[What the task asks] Please make an exact transcription of the records, keeping the pictures out of it.
Data Block Start
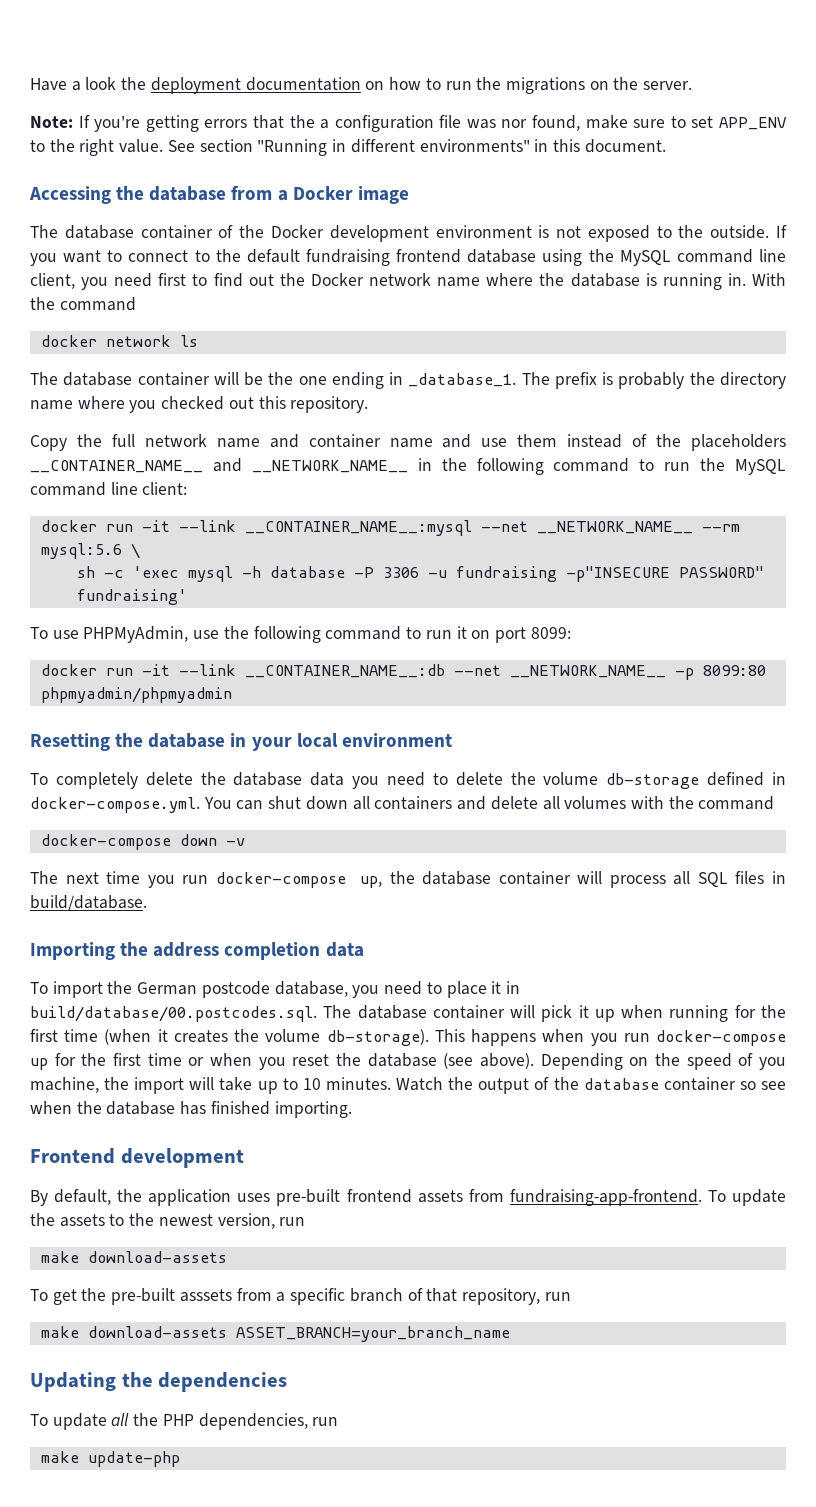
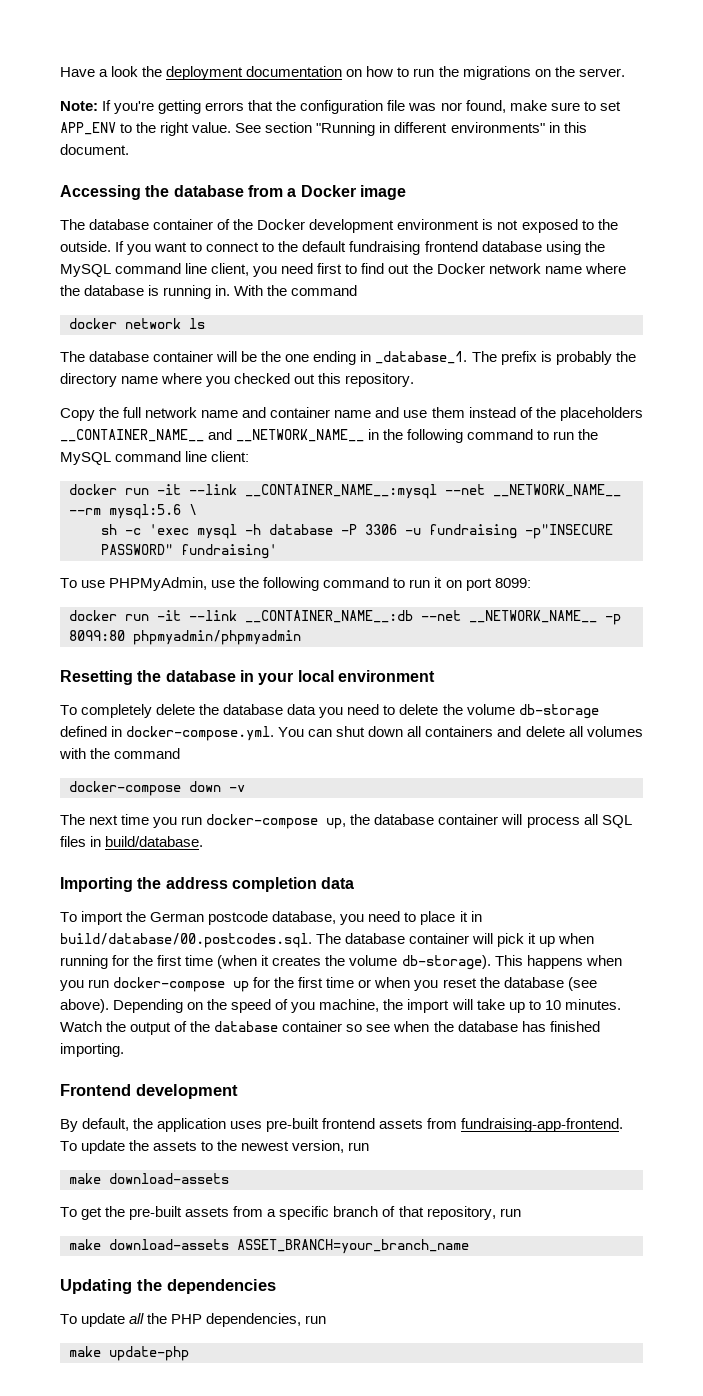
[320,119,330,129] a -> (297, 105) none
[179,1289,232,1302] asssets -> [185,1207,230,1217] assets

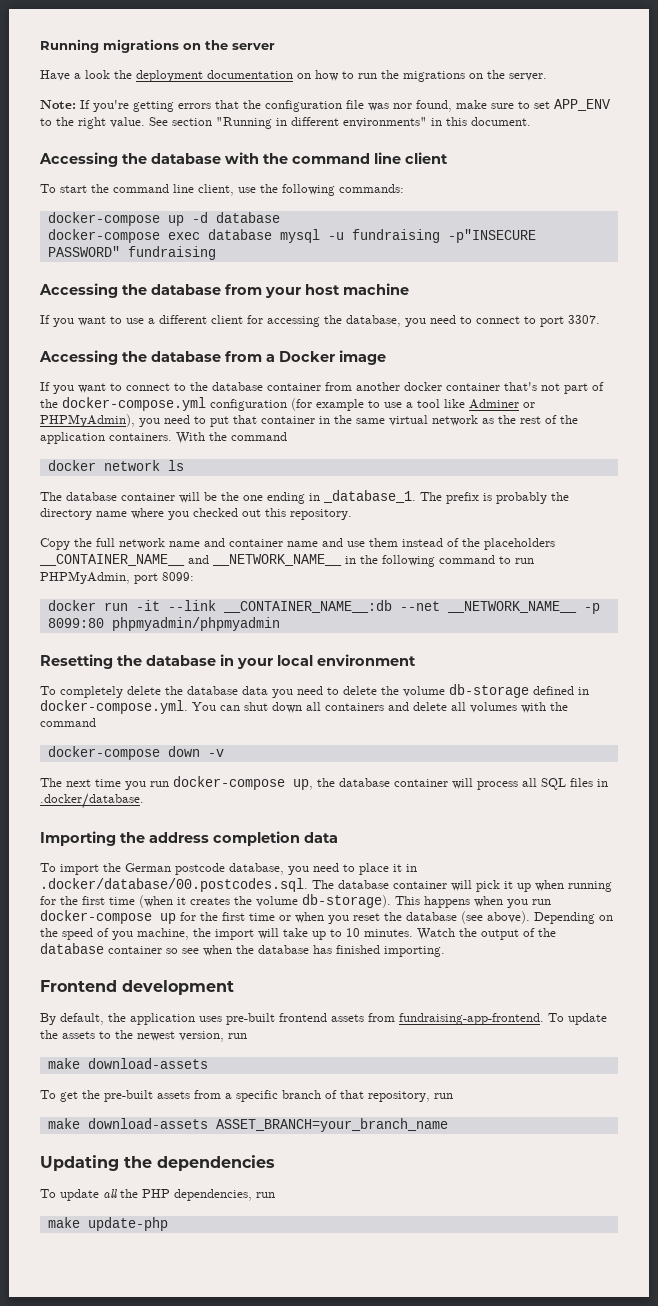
(60, 72) none -> [40,39,275,53] Running migrations on the server //
(129, 149) none -> [39,152,448,167] [40,184,404,196] [47,212,280,226] [47,229,536,243] [47,246,216,260] [39,283,409,298] [40,315,600,327] // Accessing the database with the command line client // To start the command line client, use the following commands: // docker-compose up -d database // docker-compose exec database mysql -u fundraising -p"INSECURE PASSWORD" fundraising // Accessing the database from your host machine // If you want to use a different client for accessing the database, you need to connect to port 3307.
[60,219,618,233] [60,241,111,252] The database container of the Docker development environment is not exposed to the outside. -> (386, 357) none
[302,241,605,255] [60,263,626,277] [60,285,231,299] default fundraising frontend database using the MySQL command line client, you need first to find out the Docker network name where the database is running in. -> [212,382,604,394] [40,397,535,411] [40,414,578,427] [40,432,172,444] database container from another docker container that's not part of the docker-compose.yml configuration (for example to use a tool like Adminer or PHPMyAdmin), you need to put that container in the same virtual network as the rest of the application containers.
[578,429,599,440] [60,451,250,465] [69,484,621,499] [69,504,197,519] [101,524,613,539] [101,544,277,559] [60,577,462,591] the MySQL command line client: // docker run -it --link __CONTAINER_NAME__:mysql --net __NETWORK_NAME__ --rm mysql:5.6 \ // sh -c 'exec mysql -h database -P 3306 -u fundraising -p"INSECURE PASSWORD" fundraising' // To use PHPMyAdmin, use the following command to run it on -> [40,571,130,584] PHPMyAdmin,
[105,836,204,847] build/database. -> [40,793,144,809] .docker/database.
[60,933,312,948] build/database/00.postcodes.sql. -> [40,878,308,892] .docker/database/00.postcodes.sql.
Data Block End
[Your solution]
[320,119,330,129] a -> (297, 105) none
[179,1289,232,1302] asssets -> [185,1207,230,1217] assets

(60, 72) none -> [40,39,275,53] Running migrations on the server //
(129, 149) none -> [39,152,448,167] [40,184,404,196] [47,212,280,226] [47,229,536,243] [47,246,216,260] [39,283,409,298] [40,315,600,327] // Accessing the database with the command line client // To start the command line client, use the following commands: // docker-compose up -d database // docker-compose exec database mysql -u fundraising -p"INSECURE PASSWORD" fundraising // Accessing the database from your host machine // If you want to use a different client for accessing the database, you need to connect to port 3307.
[60,219,618,233] [60,241,111,252] The database container of the Docker development environment is not exposed to the outside. -> (386, 357) none
[302,241,605,255] [60,263,626,277] [60,285,231,299] default fundraising frontend database using the MySQL command line client, you need first to find out the Docker network name where the database is running in. -> [212,382,604,394] [40,397,535,411] [40,414,578,427] [40,432,172,444] database container from another docker container that's not part of the docker-compose.yml configuration (for example to use a tool like Adminer or PHPMyAdmin), you need to put that container in the same virtual network as the rest of the application containers.
[578,429,599,440] [60,451,250,465] [69,484,621,499] [69,504,197,519] [101,524,613,539] [101,544,277,559] [60,577,462,591] the MySQL command line client: // docker run -it --link __CONTAINER_NAME__:mysql --net __NETWORK_NAME__ --rm mysql:5.6 \ // sh -c 'exec mysql -h database -P 3306 -u fundraising -p"INSECURE PASSWORD" fundraising' // To use PHPMyAdmin, use the following command to run it on -> [40,571,130,584] PHPMyAdmin,
[105,836,204,847] build/database. -> [40,793,144,809] .docker/database.
[60,933,312,948] build/database/00.postcodes.sql. -> [40,878,308,892] .docker/database/00.postcodes.sql.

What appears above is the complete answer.